Your assignment: Determine how many lines in these records hold "Build". Only the number is wanted.

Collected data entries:
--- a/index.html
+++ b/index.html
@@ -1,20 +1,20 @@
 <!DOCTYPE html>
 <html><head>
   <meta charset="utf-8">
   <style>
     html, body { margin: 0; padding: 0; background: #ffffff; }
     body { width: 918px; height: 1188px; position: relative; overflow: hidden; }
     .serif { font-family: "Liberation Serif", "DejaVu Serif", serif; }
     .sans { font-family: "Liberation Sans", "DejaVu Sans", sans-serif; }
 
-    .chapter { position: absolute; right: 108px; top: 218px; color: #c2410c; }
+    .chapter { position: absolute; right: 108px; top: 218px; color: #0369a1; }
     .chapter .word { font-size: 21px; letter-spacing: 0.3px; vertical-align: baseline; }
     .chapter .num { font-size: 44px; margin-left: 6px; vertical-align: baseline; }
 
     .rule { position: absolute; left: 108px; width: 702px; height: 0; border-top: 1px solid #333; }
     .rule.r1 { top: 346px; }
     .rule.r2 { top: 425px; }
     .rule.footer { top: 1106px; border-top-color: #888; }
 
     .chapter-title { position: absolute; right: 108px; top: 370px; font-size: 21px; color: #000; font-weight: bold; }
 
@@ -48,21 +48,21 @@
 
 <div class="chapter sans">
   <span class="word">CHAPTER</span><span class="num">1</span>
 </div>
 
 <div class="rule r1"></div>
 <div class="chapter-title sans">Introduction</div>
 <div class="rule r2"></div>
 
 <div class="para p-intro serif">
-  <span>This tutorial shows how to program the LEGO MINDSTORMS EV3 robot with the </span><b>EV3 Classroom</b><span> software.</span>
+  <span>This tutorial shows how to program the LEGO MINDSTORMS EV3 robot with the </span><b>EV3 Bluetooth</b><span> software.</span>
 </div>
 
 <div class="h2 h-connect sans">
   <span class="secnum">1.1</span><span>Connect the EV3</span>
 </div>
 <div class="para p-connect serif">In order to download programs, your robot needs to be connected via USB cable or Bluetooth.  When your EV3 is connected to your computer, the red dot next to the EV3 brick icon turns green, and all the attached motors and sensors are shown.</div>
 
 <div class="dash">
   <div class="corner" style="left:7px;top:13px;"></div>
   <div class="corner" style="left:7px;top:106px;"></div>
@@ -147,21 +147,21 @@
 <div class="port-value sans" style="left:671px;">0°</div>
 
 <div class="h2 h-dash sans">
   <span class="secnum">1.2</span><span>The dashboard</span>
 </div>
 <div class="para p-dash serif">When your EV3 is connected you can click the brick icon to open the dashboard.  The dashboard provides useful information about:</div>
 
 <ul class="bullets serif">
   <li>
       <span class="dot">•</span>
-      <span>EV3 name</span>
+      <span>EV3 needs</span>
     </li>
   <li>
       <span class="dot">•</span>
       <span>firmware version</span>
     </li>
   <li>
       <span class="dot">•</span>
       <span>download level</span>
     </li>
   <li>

==

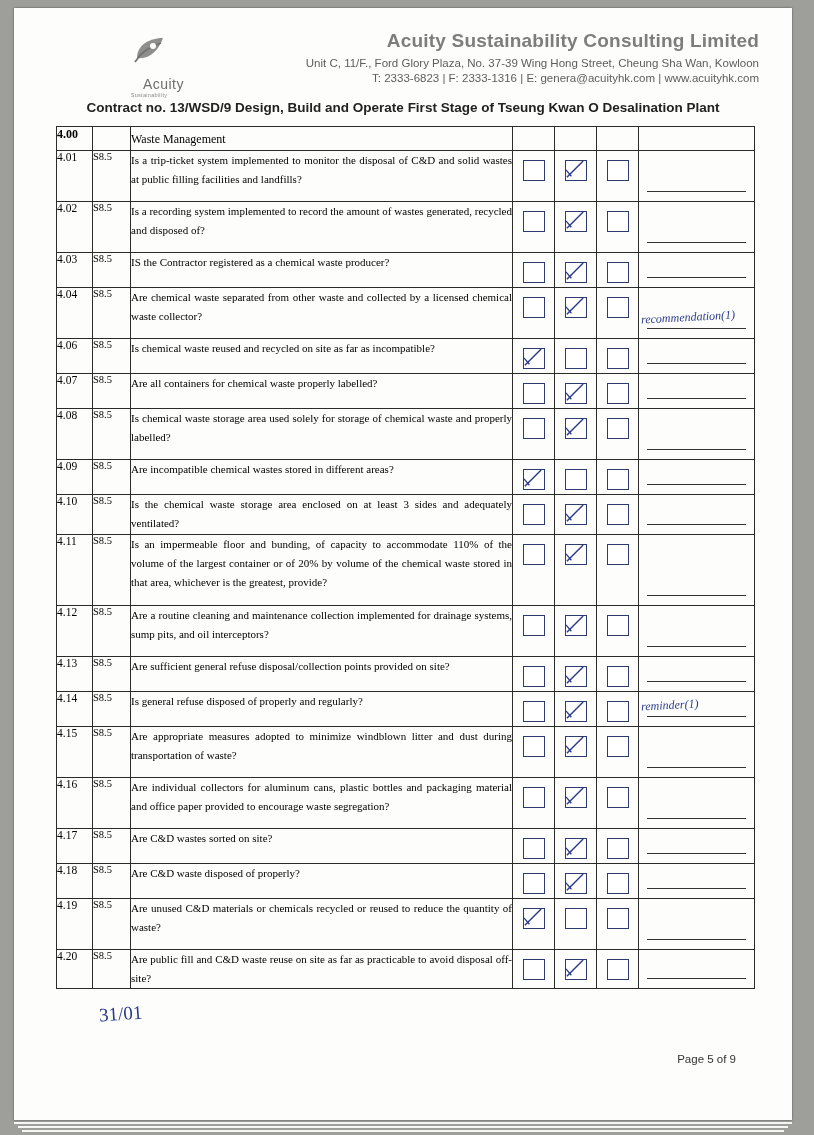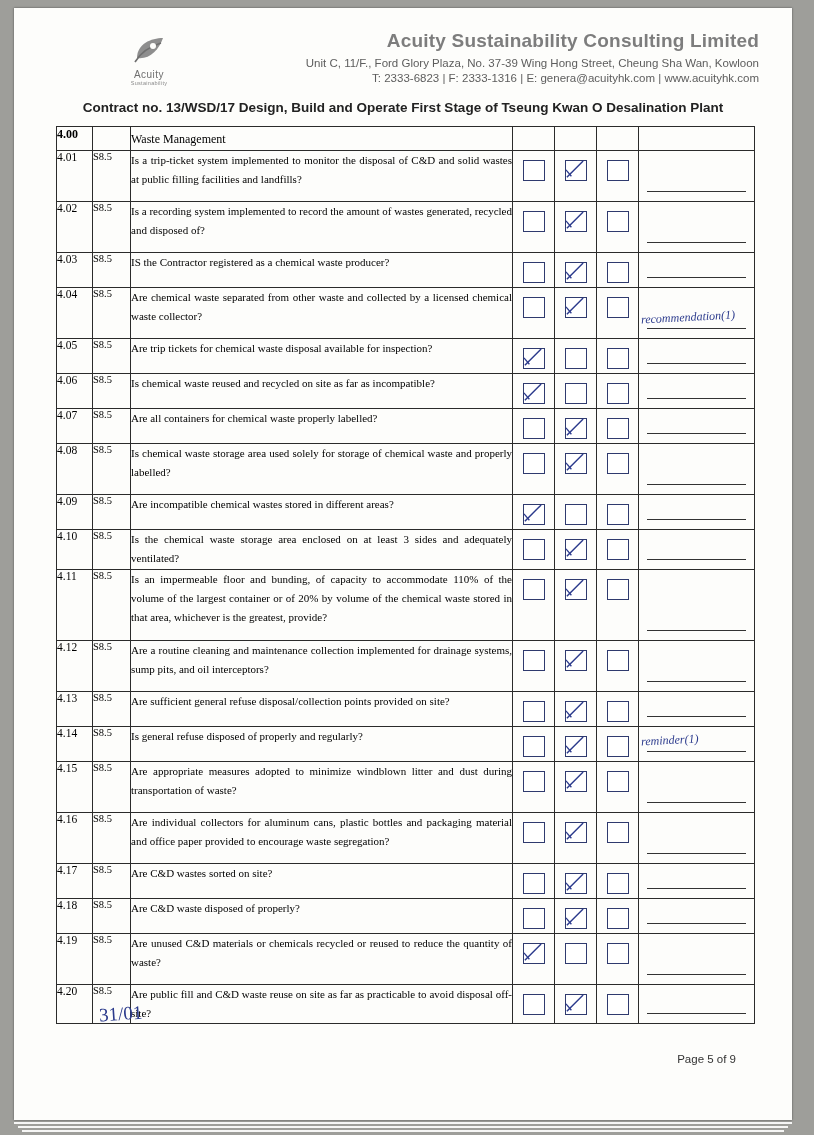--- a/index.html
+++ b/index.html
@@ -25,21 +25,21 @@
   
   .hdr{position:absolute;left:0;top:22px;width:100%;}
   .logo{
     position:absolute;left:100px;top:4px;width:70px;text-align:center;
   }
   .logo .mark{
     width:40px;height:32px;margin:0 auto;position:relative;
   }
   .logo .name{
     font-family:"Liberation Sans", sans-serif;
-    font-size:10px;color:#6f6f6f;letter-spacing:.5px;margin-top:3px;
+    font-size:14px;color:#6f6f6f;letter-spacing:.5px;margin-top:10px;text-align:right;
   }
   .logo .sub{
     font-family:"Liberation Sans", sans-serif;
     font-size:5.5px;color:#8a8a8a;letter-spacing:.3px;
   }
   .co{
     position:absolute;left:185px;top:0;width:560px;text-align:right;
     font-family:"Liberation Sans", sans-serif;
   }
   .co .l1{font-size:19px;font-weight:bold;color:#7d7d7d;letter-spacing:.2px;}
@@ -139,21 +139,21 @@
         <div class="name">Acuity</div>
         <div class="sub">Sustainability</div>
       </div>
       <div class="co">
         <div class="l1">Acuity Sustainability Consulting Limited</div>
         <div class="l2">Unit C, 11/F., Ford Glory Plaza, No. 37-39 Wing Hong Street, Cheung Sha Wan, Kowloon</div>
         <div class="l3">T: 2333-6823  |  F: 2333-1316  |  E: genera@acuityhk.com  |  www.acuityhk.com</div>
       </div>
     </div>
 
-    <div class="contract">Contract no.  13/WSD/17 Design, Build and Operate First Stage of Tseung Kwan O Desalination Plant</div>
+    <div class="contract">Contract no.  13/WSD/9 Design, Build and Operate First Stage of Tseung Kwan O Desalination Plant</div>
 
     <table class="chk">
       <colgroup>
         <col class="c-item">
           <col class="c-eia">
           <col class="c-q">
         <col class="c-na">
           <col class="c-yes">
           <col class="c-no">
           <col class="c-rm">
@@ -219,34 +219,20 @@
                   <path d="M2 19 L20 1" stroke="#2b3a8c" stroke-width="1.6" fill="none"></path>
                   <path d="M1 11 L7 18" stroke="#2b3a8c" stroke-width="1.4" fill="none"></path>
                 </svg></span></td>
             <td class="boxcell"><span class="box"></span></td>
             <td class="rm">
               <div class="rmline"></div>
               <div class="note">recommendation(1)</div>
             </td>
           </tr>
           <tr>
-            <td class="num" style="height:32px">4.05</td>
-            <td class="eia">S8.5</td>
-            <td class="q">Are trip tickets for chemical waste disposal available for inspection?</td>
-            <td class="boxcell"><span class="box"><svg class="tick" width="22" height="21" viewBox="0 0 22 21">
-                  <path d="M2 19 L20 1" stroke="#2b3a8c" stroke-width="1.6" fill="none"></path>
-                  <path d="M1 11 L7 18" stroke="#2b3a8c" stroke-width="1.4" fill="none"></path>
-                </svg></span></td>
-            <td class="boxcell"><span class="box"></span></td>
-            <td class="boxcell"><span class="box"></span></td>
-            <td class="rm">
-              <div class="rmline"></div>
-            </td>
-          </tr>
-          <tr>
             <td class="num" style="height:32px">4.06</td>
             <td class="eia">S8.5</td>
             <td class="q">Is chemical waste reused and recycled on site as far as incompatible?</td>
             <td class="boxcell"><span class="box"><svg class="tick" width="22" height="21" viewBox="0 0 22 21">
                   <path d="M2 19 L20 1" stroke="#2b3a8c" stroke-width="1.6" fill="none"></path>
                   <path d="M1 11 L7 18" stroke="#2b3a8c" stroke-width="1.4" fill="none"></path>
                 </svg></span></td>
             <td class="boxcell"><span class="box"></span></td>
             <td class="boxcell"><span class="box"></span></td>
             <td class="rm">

Completed task: 2